SBX Pro Studio: Supported
CrystalVoice: Supported
Max. Playback Quality: 24-bit / 96kHz (Stereo)
Max. Recording Quality: 24bit/48KHz
Output: Stereo
Battery Life: Up to 17 hours of analog audio playback, up to 8 hours on Bluetooth
SNR: 112dB DAC
Headphone Out: 1 x 3.5mm jack
Headphone Out / Mic In: 1 x 3.5mm jack
Line In: 1 x 3.5mm jack (TRRS)
Headphone Amp: Up to 600 Ohms
Microphone Type: Built-in mono microphone
Dimensions: 60.5 X 45 X 23mm (2.38 x 1.77 x 0.9 inches)

Price MSRP: SG$169



10 Responses

  1. R6ex

    Can the E3 be used as an external PC sound card to transmit bluetooth signal to a wireless headset?
    I heard that it can only act as a bluetooth receiver but not a transmitter i.e. once it is connected via USB, the bluetooth function ceases.

    • R6ex

      Update: Just clarified with Creative SG. E3 is just a bluetooth receiver, NOT a transmitter.

  2. Pietro Bonanno

    Thanks for the review.
    I actually use with satisfaction a FiiO E07k with my Z1, but the wired USB connection is very uncomfortable, so I’m evaluating this Dac.
    What do you think about sound quality between these two products?
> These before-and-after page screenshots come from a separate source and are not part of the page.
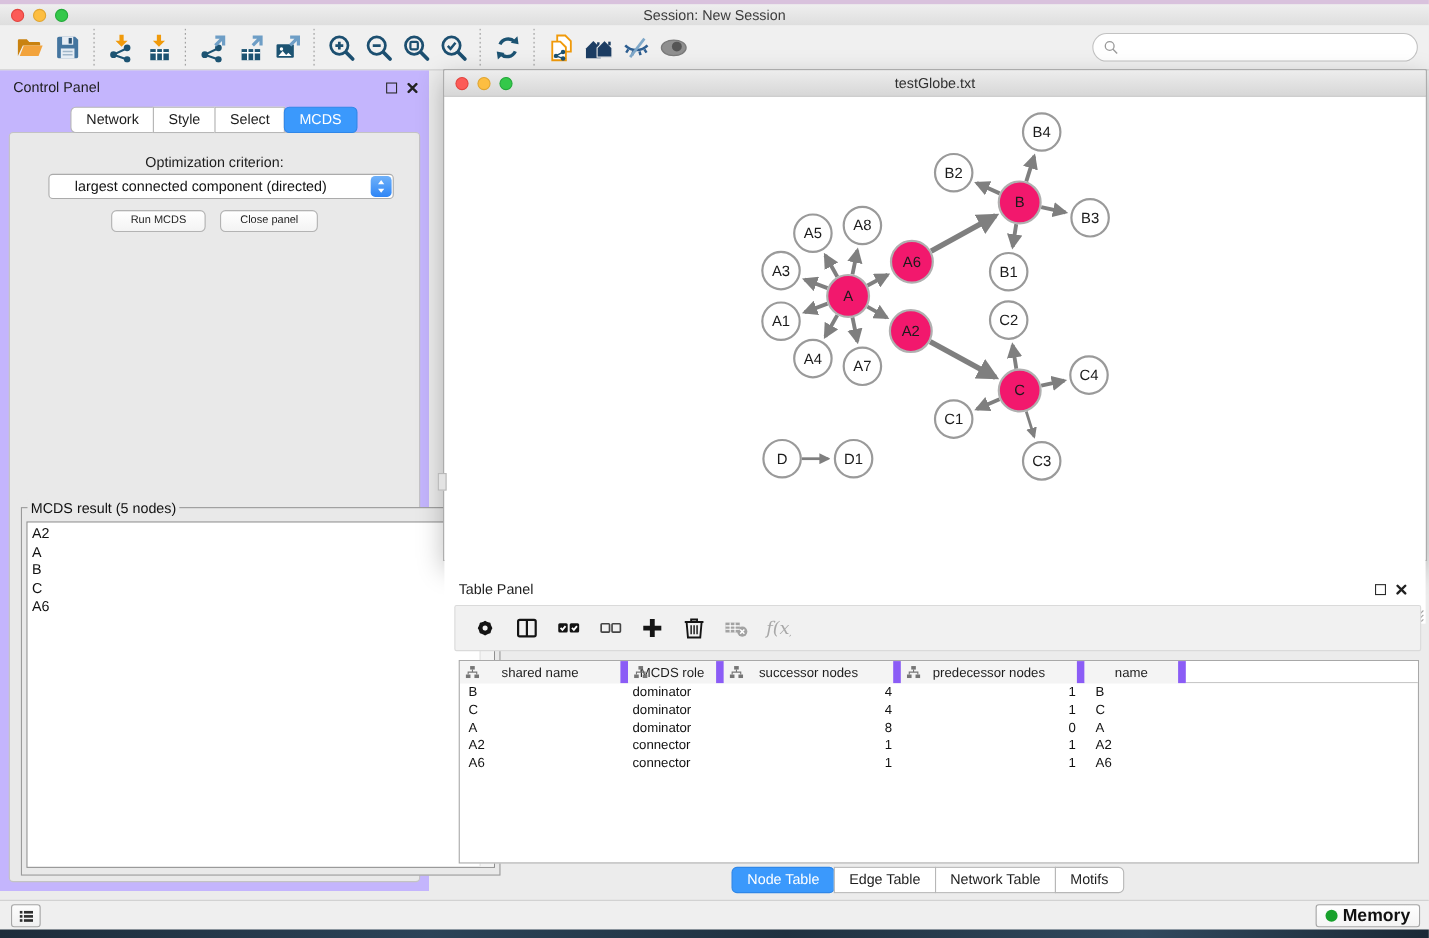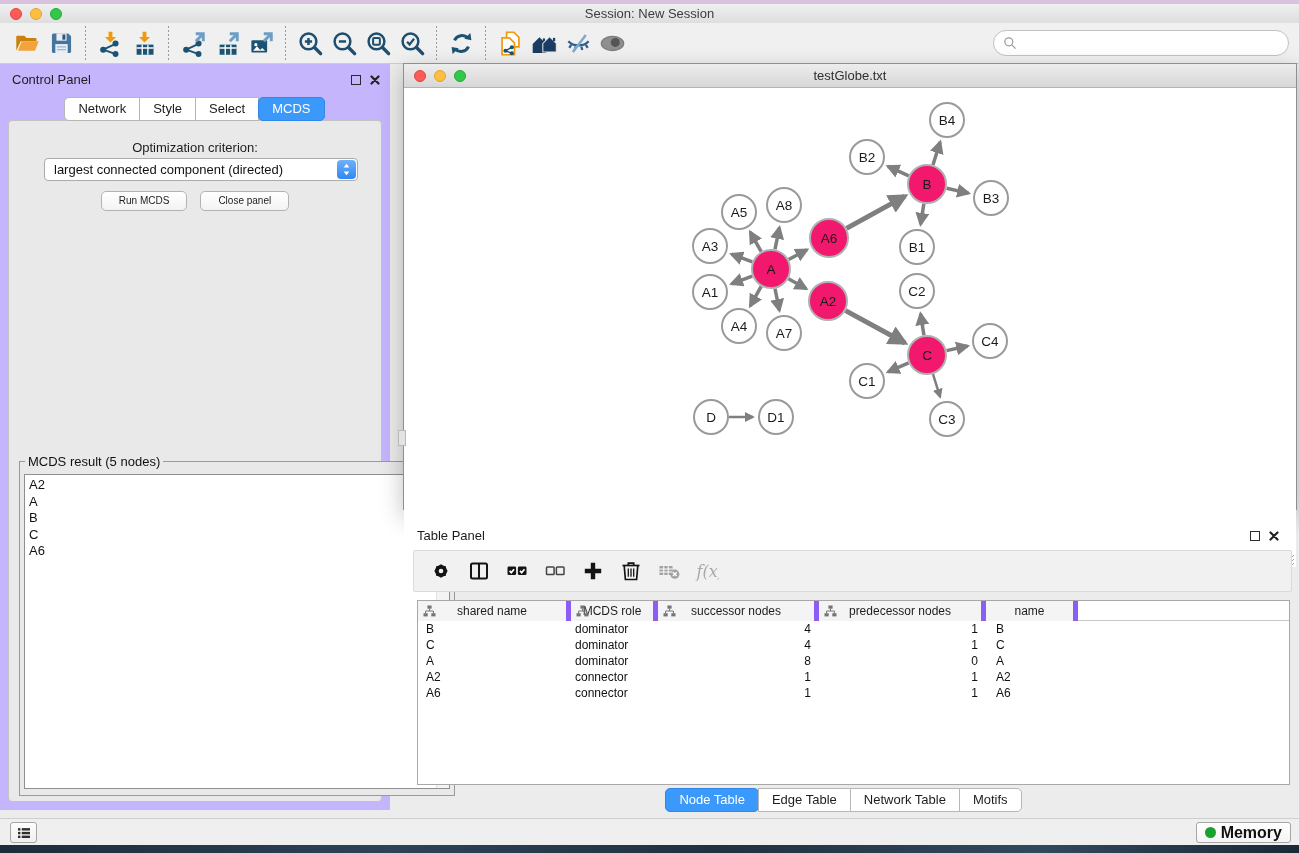--- a/index.html
+++ b/index.html
@@ -43,21 +43,21 @@
     padding:3px 13px 4px; margin-left:-1px; cursor:default; }
   .seg-tab:first-child { border-top-left-radius:5px; border-bottom-left-radius:5px; }
   .seg-tab:last-child { border-top-right-radius:5px; border-bottom-right-radius:5px; }
   .seg-tab.active { background:#3b99fc; border-color:#2f87e8; color:#ffffff; border-radius:5px; }
 
   #cp-content { position:absolute; left:8px; top:56px; width:374px; height:682px;
     border:1px solid #c3c3c3; border-radius:4px; background:#e9e9e9; }
   #opt-label { text-align:center; margin-top:19px; font-size:13px; color:#1d1d1d; }
   #criterion-select { position:absolute; left:35px; top:37px; width:314px; height:23px; background:#ffffff;
     border:1px solid #ababab; border-radius:4px; display:flex; align-items:center; cursor:default; }
-  #criterion-select .sel-text { flex:1; font-size:13px; color:#111; padding-left:9px; white-space:nowrap; }
+  #criterion-select .sel-text { flex:1; font-size:13px; color:#111; padding-left:23px; white-space:nowrap; }
   #criterion-select .stepper { width:19px; height:19px; margin-right:1px; border-radius:4px;
     background:linear-gradient(#6fb1f9,#2f86f6); display:flex; align-items:center; justify-content:center; }
   #criterion-select .stepper svg { width:9px; height:15px; }
   #cp-buttons { position:absolute; left:0; top:70px; width:100%; display:flex; justify-content:center; gap:13px; }
   .cp-btn { font-size:10px; color:#1d1d1d; background:linear-gradient(#ffffff,#f3f3f3);
     border:1px solid #b3b3b3; border-radius:5px; padding:3px 17px 4px; cursor:default; }
 
   #result-box { position:absolute; left:10px; top:340px; width:436px; height:335px;
     border:1px solid #9a9a9a; background:#e9e9e9; }
   #result-legend { position:absolute; left:5px; top:-8px; background:#e9e9e9; padding:0 3px; font-size:13px; color:#111; }
@@ -82,21 +82,21 @@
   
   #table-panel { position:absolute; left:403px; top:520px; width:889px; height:298px; }
   #tp-toolbar { position:absolute; left:10px; top:30px; right:0; height:42px; background:#f1f1f1;
     border:1px solid #dadada; border-radius:2px; display:flex; align-items:center; padding-left:10px; gap:5px; }
   .ttbtn { width:33px; height:33px; display:flex; align-items:center; justify-content:center; cursor:default; }
   .ttbtn svg { width:24px; height:24px; }
   #tp-table { position:absolute; left:14px; top:80px; width:873px; height:185px; background:#ffffff;
     border:1px solid #a8a8a8; overflow:hidden; }
   #tp-header { display:flex; height:20px; border-bottom:1px solid #c8c8c8; font-size:12px; color:#1d1d1d; }
   .th-cell { position:relative; display:flex; align-items:center; justify-content:center;
-    background:#f4f4f4; border-right:5px solid #8b5cf6; height:20px; cursor:default; }
+    background:#f4f4f4; border-right:7px solid #8b5cf6; height:20px; cursor:default; }
   .th-cell .tree { position:absolute; left:5px; top:4px; width:13px; height:12px; }
   .th-filler { flex:1; background:#ffffff; }
   .t-row { display:flex; height:16px; font-size:12px; color:#111; }
   .t-cell { white-space:nowrap; overflow:hidden; line-height:16px; }
 
   
   #tp-tabs { position:absolute; left:0; right:7px; top:268px; display:flex; justify-content:center; }
 
   
   #status-bar { position:absolute; left:0; top:818px; width:1299px; height:27px; background:#efefef;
I would miss the FiiO?
    Consider that I’m not a real audiophile.

  3. George Lai

    Creative Tech is a Singapore company, which is where I live. Yet this product, according to their helpline, is only available from them – online and at their HQ here. Is it any wonder they fail to make bigger inroads into the personal head-fi space?

    • headfonics

      Perhaps they are being a bit cautious first in the distribution of the E1, E3 and maybe the E5. I hope the E5 is the breakthrough product, looks very interesting.

  4. George Lai

    An interesting product. A silly question but when a phone call comes in, do I hear it on the headphones connected to the e3 (I hope) or on the speaker built into the e3 (I hope not). In fact does it have that said speaker? Thanks

    • Raoul Gerard

      Nope the E3 does not have a speaker. It’s a microphone built in. When a call comes in, you will be prompted from your phone as to which audio source you wanna use (HTC M7 works like that), but yes you will be able to hear from the IEM/Headphones connected to it (E3).